"""

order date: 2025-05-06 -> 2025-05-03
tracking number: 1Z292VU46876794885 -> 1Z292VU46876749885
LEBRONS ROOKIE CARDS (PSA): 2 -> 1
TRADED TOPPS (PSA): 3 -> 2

"""
"""

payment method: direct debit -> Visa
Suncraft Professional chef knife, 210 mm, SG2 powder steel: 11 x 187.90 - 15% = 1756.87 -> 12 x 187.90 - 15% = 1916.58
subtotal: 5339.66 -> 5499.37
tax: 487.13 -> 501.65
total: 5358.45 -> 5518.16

"""

■ What is needed: Begin at the line that has "order date: 2025-05-06 -> 2025-05-03" in the entries above; stop after the line that has "TRADED TOPPS (PSA): 3 -> 2". Transcribe exactly those lines and no others.

■ Response below:
order date: 2025-05-06 -> 2025-05-03
tracking number: 1Z292VU46876794885 -> 1Z292VU46876749885
LEBRONS ROOKIE CARDS (PSA): 2 -> 1
TRADED TOPPS (PSA): 3 -> 2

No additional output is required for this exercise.